Multi-Head Automated Segmentation by Incorporating Detection Head into the Contextual Layer Neural Network
Abstract
Edwin Kys and Febian Febian*
Deep-learning–based auto-segmentation is increasingly used in radiotherapy, but conventional models often produce anatomically implausible false positives, or “hallucinations,” in slices lacking target structures. We propose a gated multi-head Transformer architecture based on Swin U-Net, augmented with inter-slice context integration and a parallel detection head, which jointly performs slice-level structure detection via a multi-layer perceptron and pixel-level segmentation through a context-enhanced stream. Detection outputs gate the segmentation predictions to suppress false positives in anatomically invalid slices, and training uses slice-wise Tversky loss to address class imbalance.
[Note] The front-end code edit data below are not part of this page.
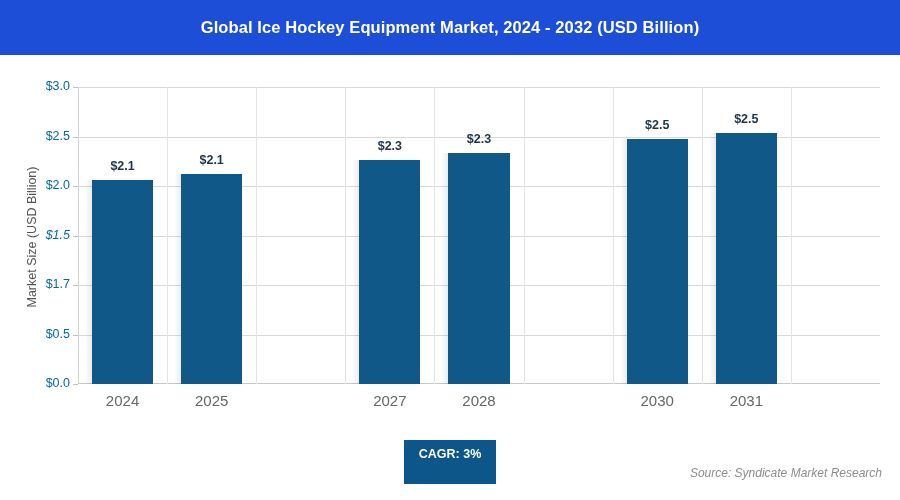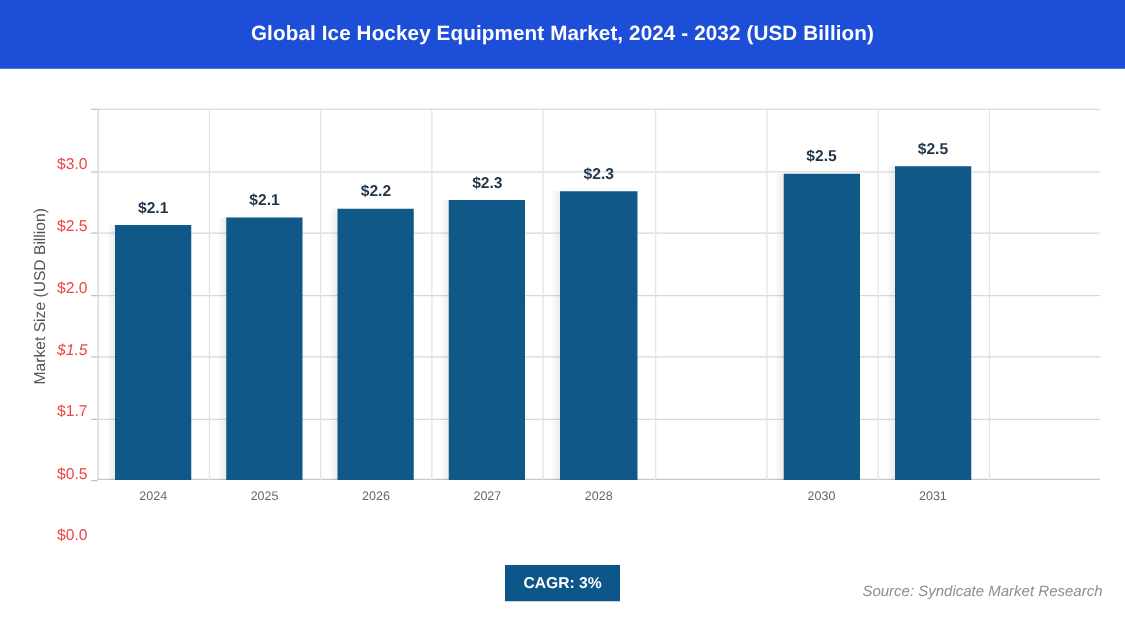"$3.0" .ylabel { color: #ef4444 -> #0369a1; margin-top: 45px -> none }
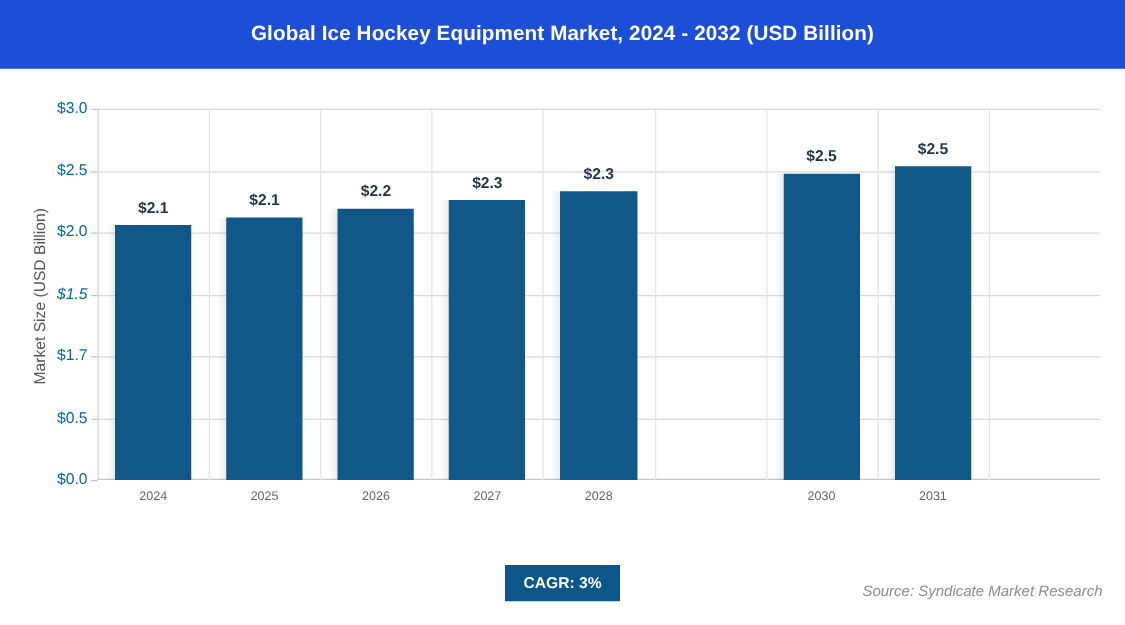"$2.2" div.bar-slot { html: <div> <div></div> <div></div> <div>$2.2</div> <div>2026</div> </div> -> none }
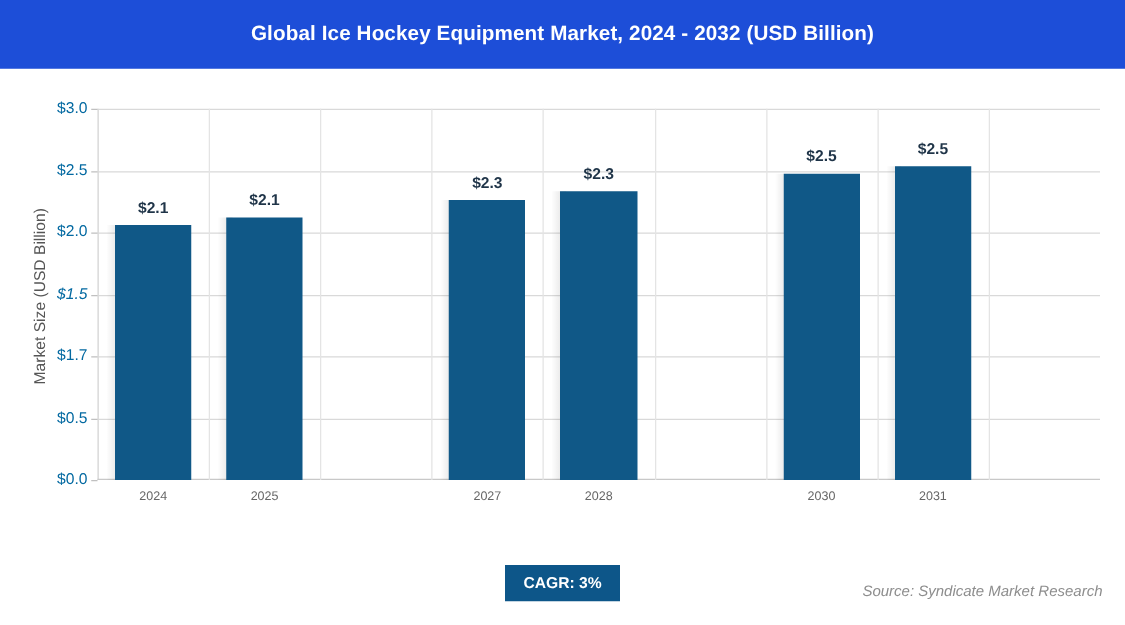"2024" .x-label { font-size: 10px -> 15px }
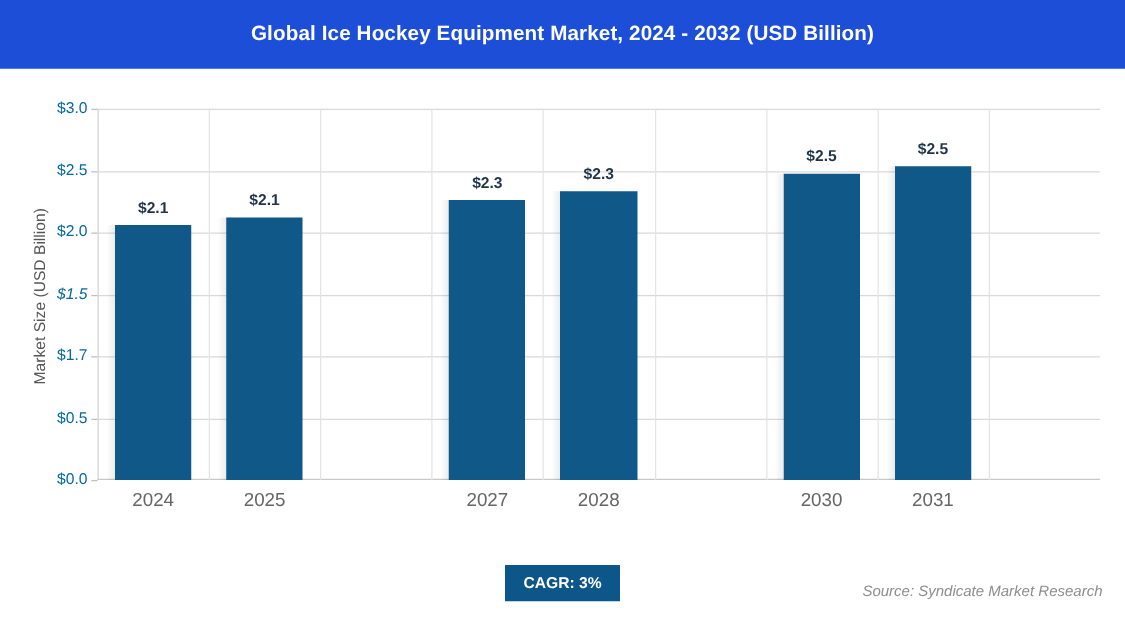"CAGR: 3%" .cagr-badge { height: 29px -> 44px; top: 452px -> 440px }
Experiments on the ProstateAnatomical-Edge-Cases dataset from The Cancer Imaging Archive demonstrate that the gated model substantially outperforms a non-gated segmentation-only baseline, achieving a mean Dice loss of 0.013 ± 0.036 versus 0.732 ± 0.314, with detection probabilities strongly correlated with anatomical presence, effectively eliminating spurious segmentations. In contrast, the non-gated model exhibited higher variability and persistent false positives across all slices. These results indicate that detection-based gating enhances robustness and anatomical plausibility in automated segmentation applications, reducing hallucinated predictions without compromising segmentation quality in valid slices, and offers a promising approach for improving the reliability of clinical radiotherapy auto-contouring workflows.